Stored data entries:
§ §
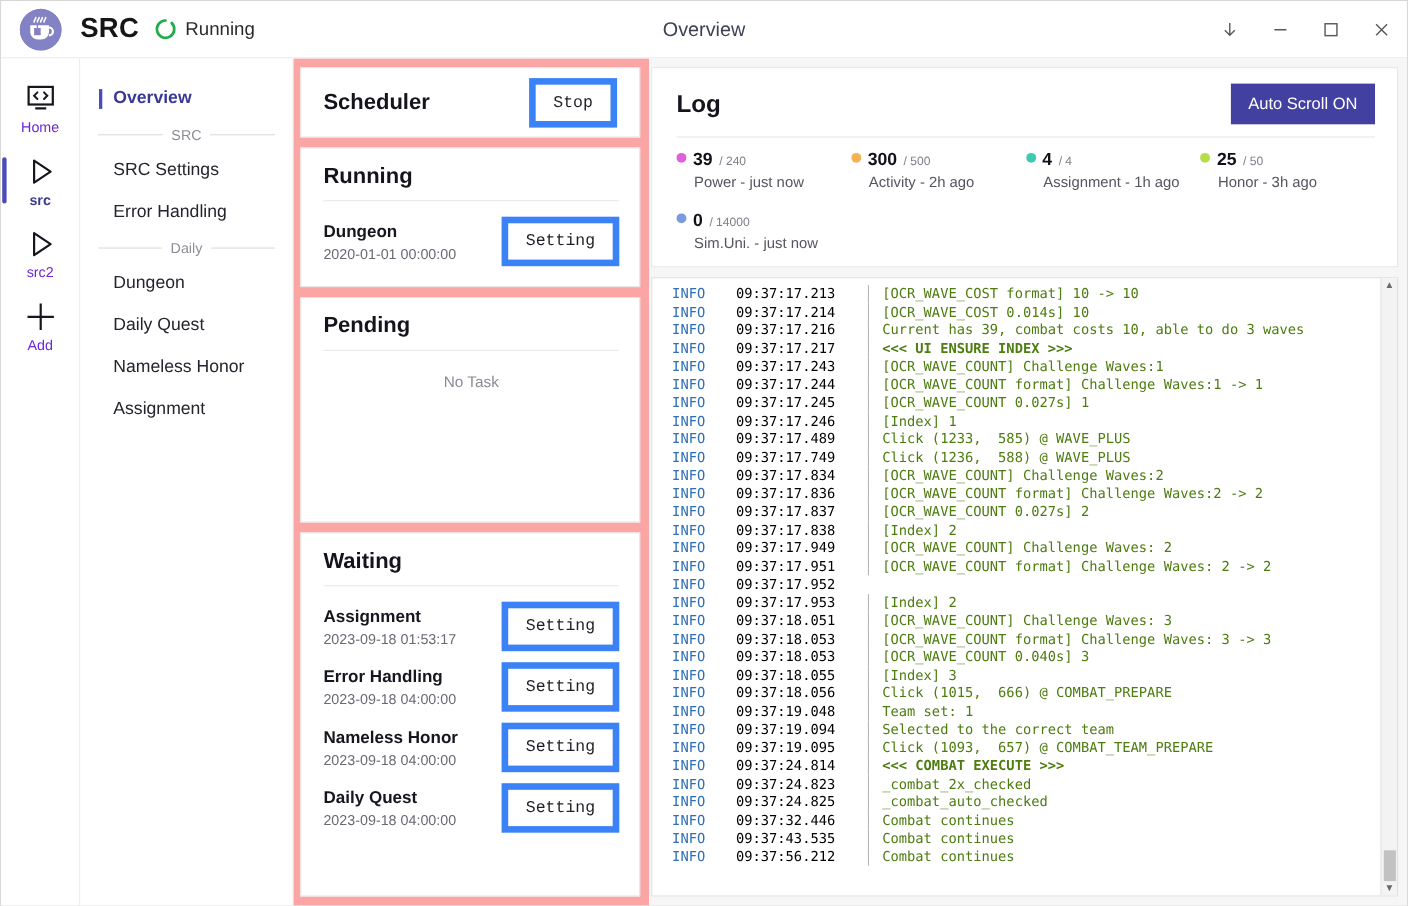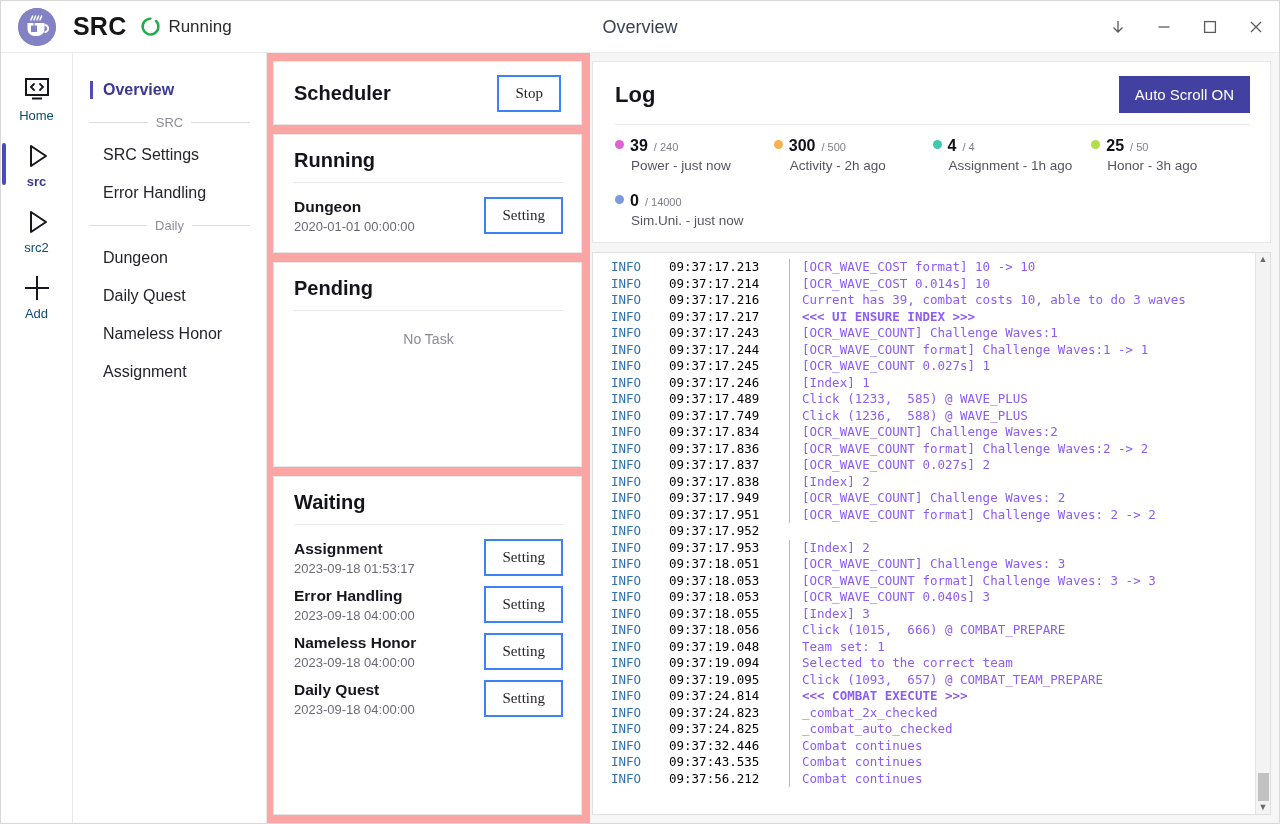--- a/index.html
+++ b/index.html
@@ -104,8 +104,8 @@
   }
   .card-title { font-size: 20px; font-weight: bold; color: #14141c; }
   .btn-outline {
-    border: 2px solid #3b82f6; background: #fff; font-size: 15px; color: #1f1f27;
-    padding: 8px 16px; cursor: default; font-family: Liberation Serif, serif;
+    border: 6px solid #3b82f6; background: #fff; font-size: 15px; color: #1f1f27;
+    padding: 8px 16px; cursor: default; font-family: Liberation Mono, monospace;
   }
   .panel { padding: 14px 18px 14px 20px; }
   .panel-head {

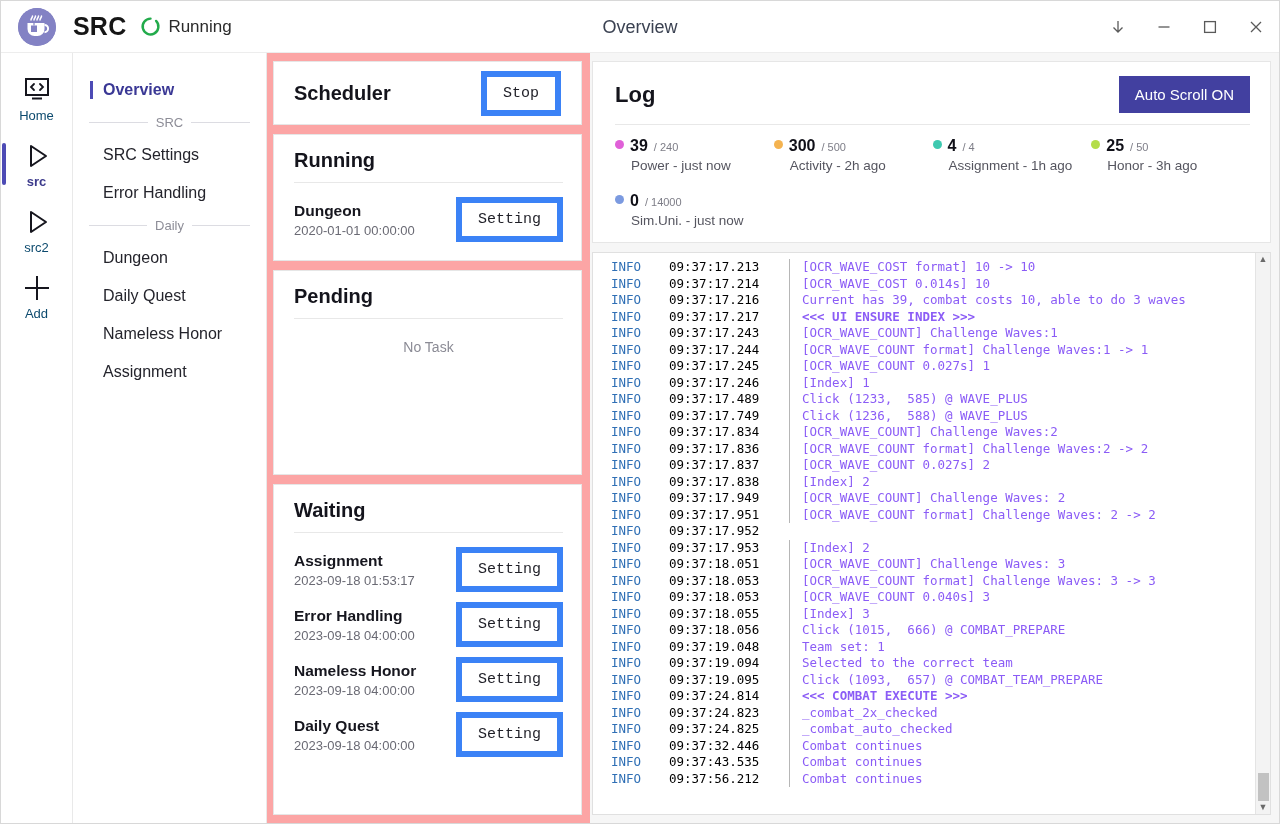--- a/index.html
+++ b/index.html
@@ -61,7 +61,7 @@
     gap: 2px; cursor: default;
   }
   .rail-item .rail-ico { height: 34px; display: flex; align-items: center; justify-content: center; color: #1b1b2f; }
-  .rail-label { font-size: 13px; color: #0c4a6e; line-height: 1.1; }
+  .rail-label { font-size: 13px; color: #6d28d9; line-height: 1.1; }
   .rail-item.active .rail-label { color: #3c3a8c; font-weight: bold; }
   .rail-item.active::before {
     content: ""; position: absolute; left: 1px; top: 12px; bottom: 12px; width: 4px;

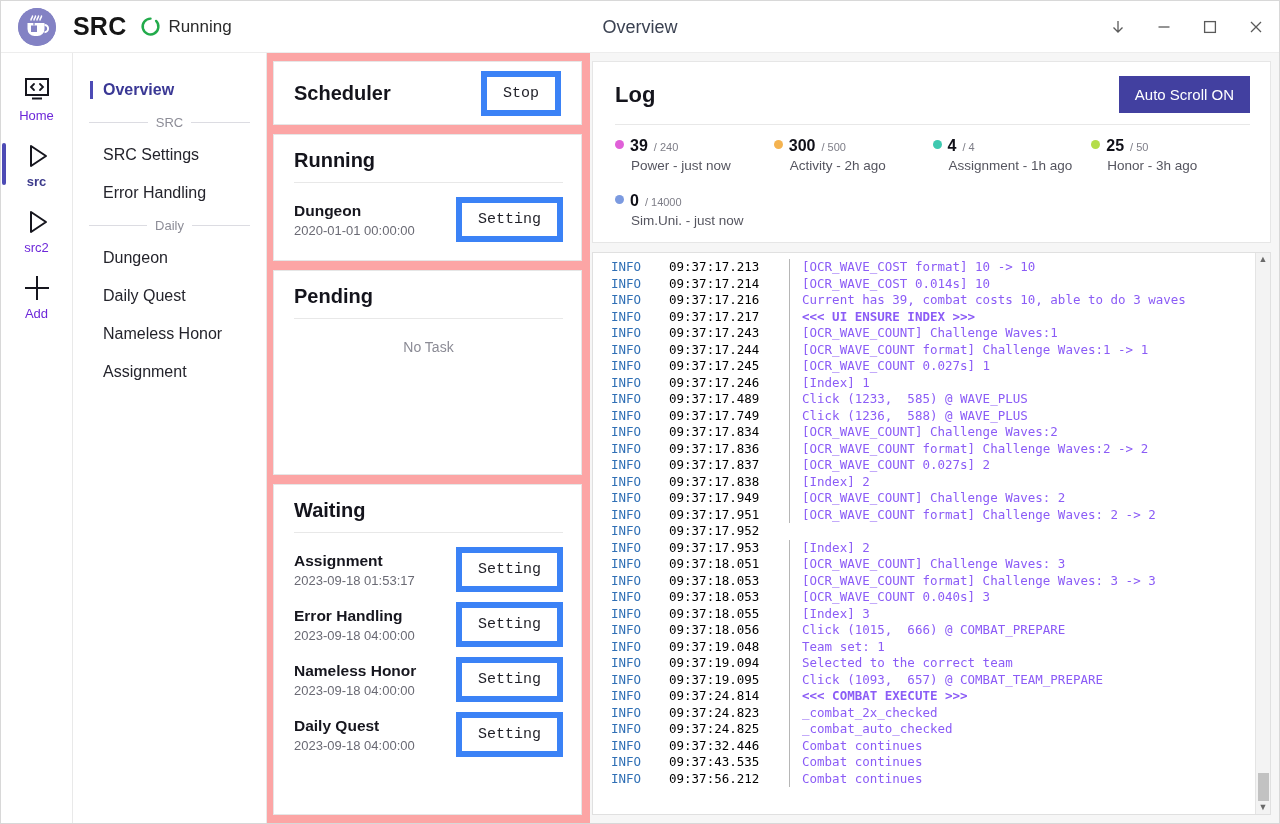--- a/index.html
+++ b/index.html
@@ -158,7 +158,7 @@
   .lv { width: 76px; padding-left: 18px; color: #2f6fb5; }
   .ts { width: 120px; color: #000000; }
   .msg {
-    border-left: 1px solid #b6b6b6; padding-left: 12px; color: #8b5cf6; flex: 1;
+    border-left: 1px solid #b6b6b6; padding-left: 12px; color: #4d7c0f; flex: 1;
   }
   .msg.bold { font-weight: bold; }
   .log-scroll {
§ §
THE PROBLEM:
Across the data, count every line where the string "weight" turns up, then write only that count.

EXERCISE RESULT:
3